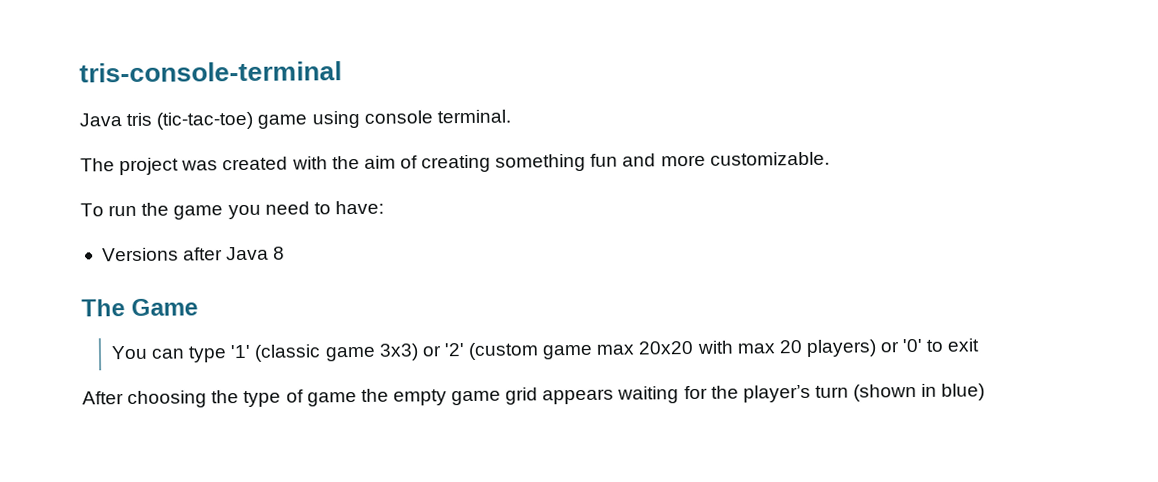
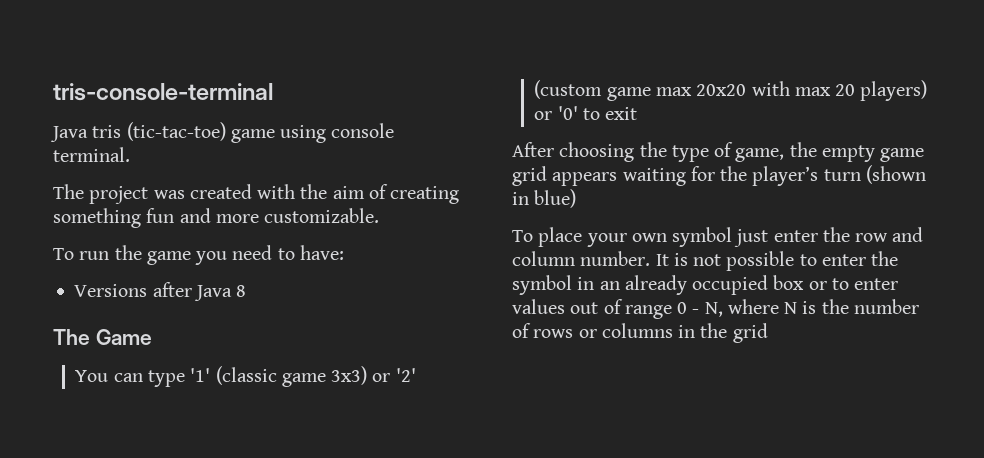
[306,391,357,407] game -> [735,148,785,162] game,
(986, 392) none -> [512,227,924,247] [512,251,899,271] [512,275,899,295] [512,299,919,319] [512,323,768,343] // To place your own symbol just enter the row and column number. It is not possible to enter the symbol in an already occupied box or to enter values out of range 0 - N, where N is the number of rows or columns in the grid

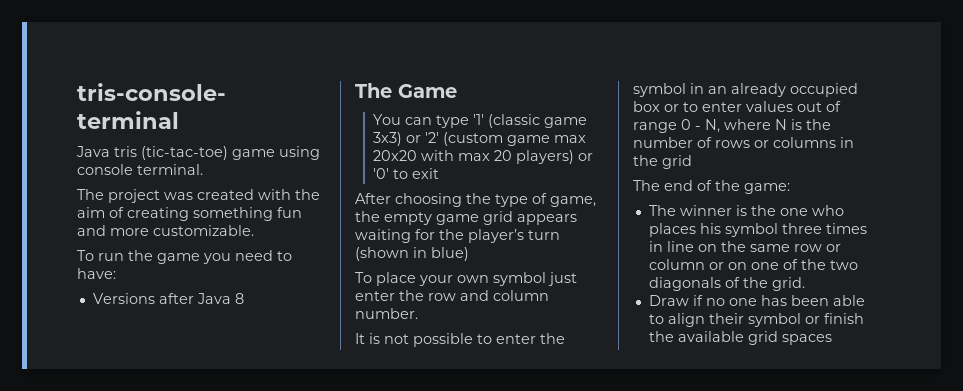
(651, 258) none -> (418, 313) //
(768, 333) none -> [633,180,790,194] [648,205,844,216] [648,223,867,237] [648,241,841,252] [648,259,858,270] [648,277,805,291] [648,295,865,306] [648,313,864,327] [648,331,832,345] // The end of the game: // The winner is the one who places his symbol three times in line on the same row or column or on one of the two diagonals of the grid. // Draw if no one has been able to align their symbol or finish the available grid spaces

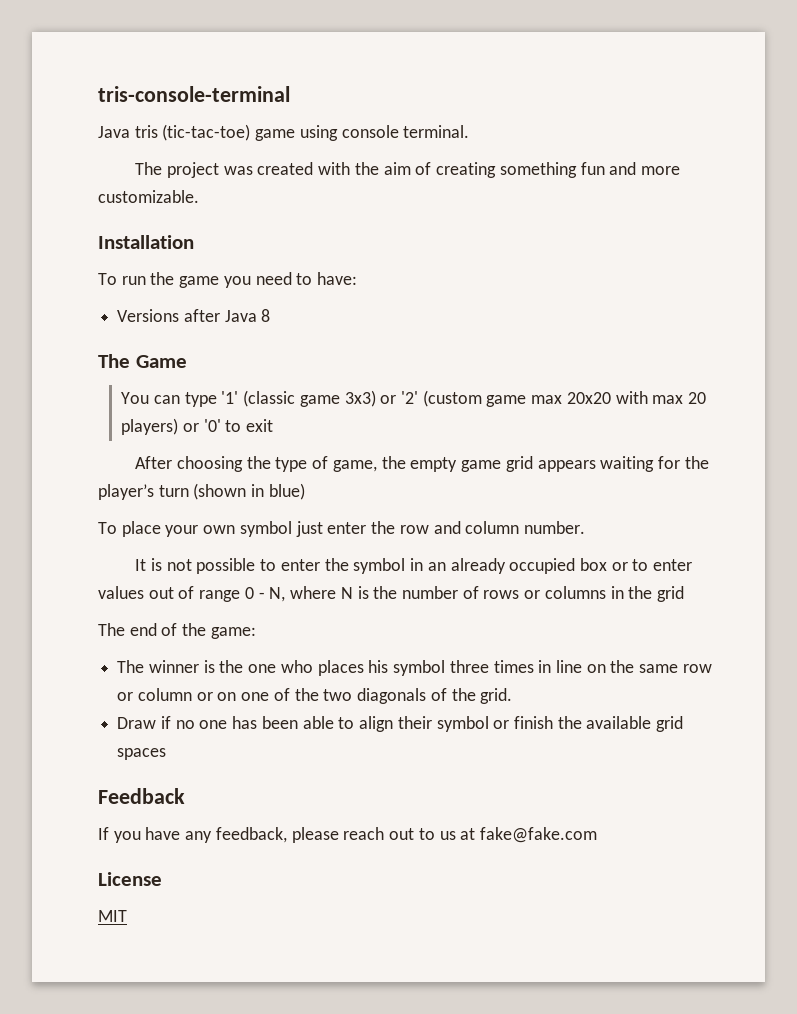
(254, 230) none -> [98,235,194,249] // Installation
(832, 339) none -> [98,788,185,804] [98,827,597,843] [98,872,162,886] [98,910,127,922] // Feedback // If you have any feedback, please reach out to us at fake@fake.com // License // MIT

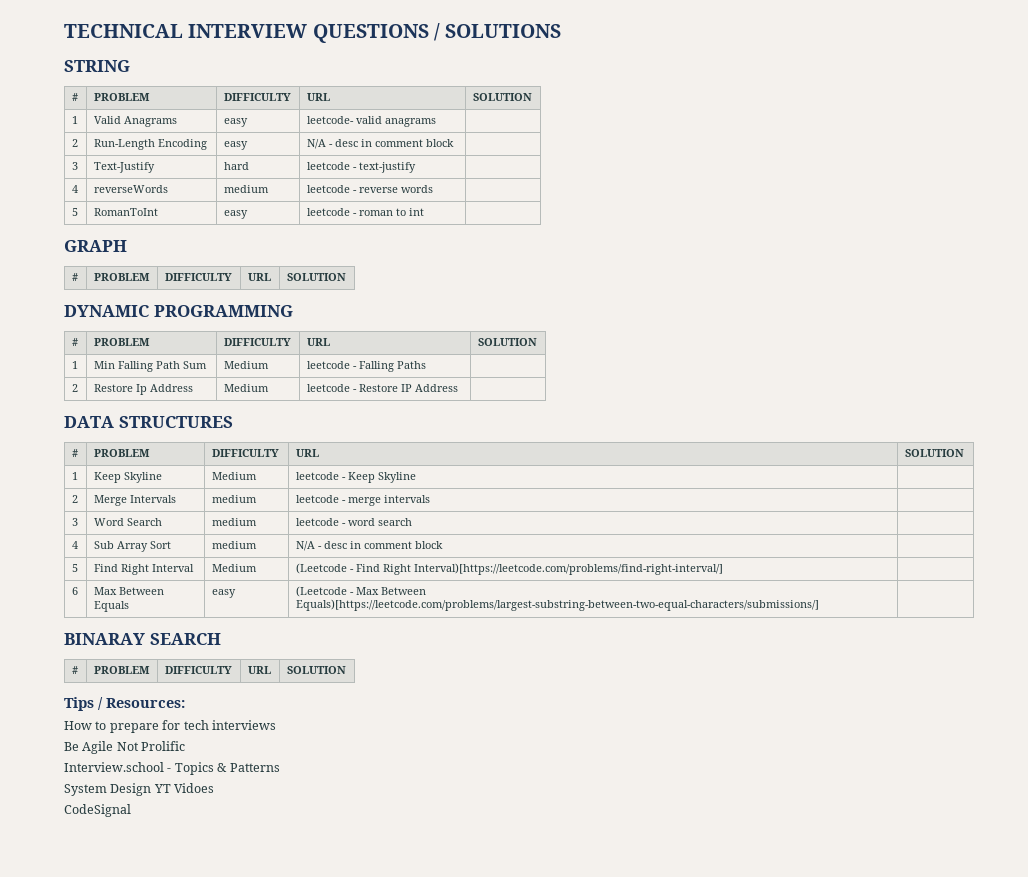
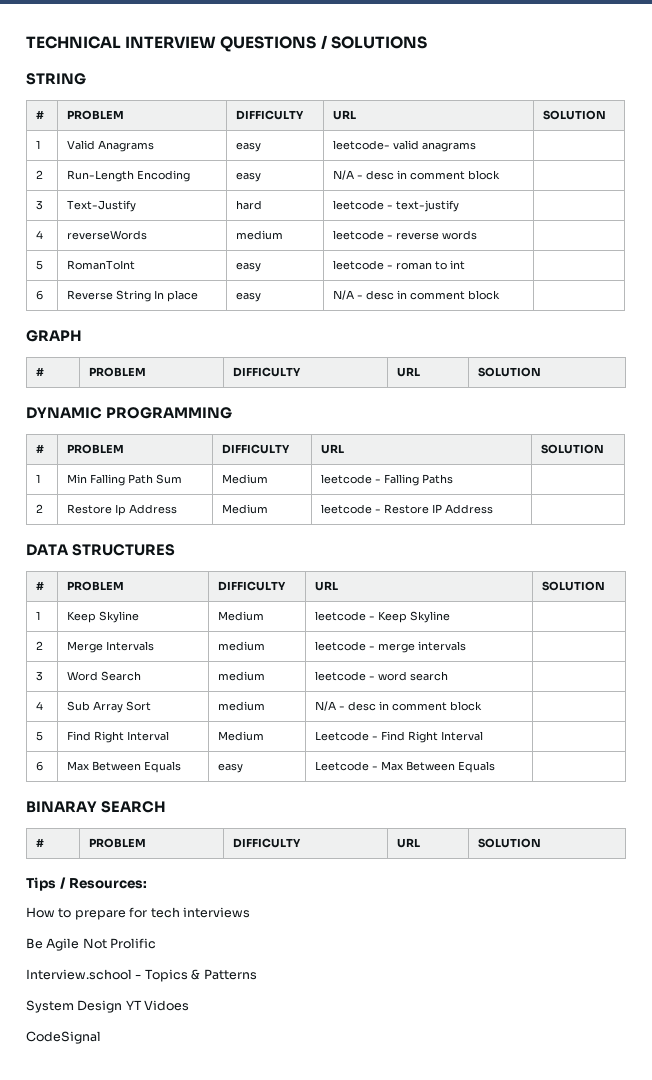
(424, 212) none -> [35,290,43,300] [66,290,198,302] [235,292,261,302] [332,290,500,300] // 6 | Reverse String In place | easy | N/A - desc in comment block |
[295,563,347,574] (Leetcode -> [314,731,369,741] Leetcode
[413,563,723,575] Interval)[https://leetcode.com/problems/find-right-interval/] -> [440,731,483,741] Interval
[295,586,347,597] (Leetcode -> [314,761,369,771] Leetcode
[295,599,819,611] Equals)[https://leetcode.com/problems/largest-substring-between-two-equal-characters/submissions/] -> [457,761,495,773] Equals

To do:
The task requires the full listing to be given again verbatim, without its pictures.

Task output:
[306,391,357,407] game -> [735,148,785,162] game,
(986, 392) none -> [512,227,924,247] [512,251,899,271] [512,275,899,295] [512,299,919,319] [512,323,768,343] // To place your own symbol just enter the row and column number. It is not possible to enter the symbol in an already occupied box or to enter values out of range 0 - N, where N is the number of rows or columns in the grid

(651, 258) none -> (418, 313) //
(768, 333) none -> [633,180,790,194] [648,205,844,216] [648,223,867,237] [648,241,841,252] [648,259,858,270] [648,277,805,291] [648,295,865,306] [648,313,864,327] [648,331,832,345] // The end of the game: // The winner is the one who places his symbol three times in line on the same row or column or on one of the two diagonals of the grid. // Draw if no one has been able to align their symbol or finish the available grid spaces

(254, 230) none -> [98,235,194,249] // Installation
(832, 339) none -> [98,788,185,804] [98,827,597,843] [98,872,162,886] [98,910,127,922] // Feedback // If you have any feedback, please reach out to us at fake@fake.com // License // MIT

(424, 212) none -> [35,290,43,300] [66,290,198,302] [235,292,261,302] [332,290,500,300] // 6 | Reverse String In place | easy | N/A - desc in comment block |
[295,563,347,574] (Leetcode -> [314,731,369,741] Leetcode
[413,563,723,575] Interval)[https://leetcode.com/problems/find-right-interval/] -> [440,731,483,741] Interval
[295,586,347,597] (Leetcode -> [314,761,369,771] Leetcode
[295,599,819,611] Equals)[https://leetcode.com/problems/largest-substring-between-two-equal-characters/submissions/] -> [457,761,495,773] Equals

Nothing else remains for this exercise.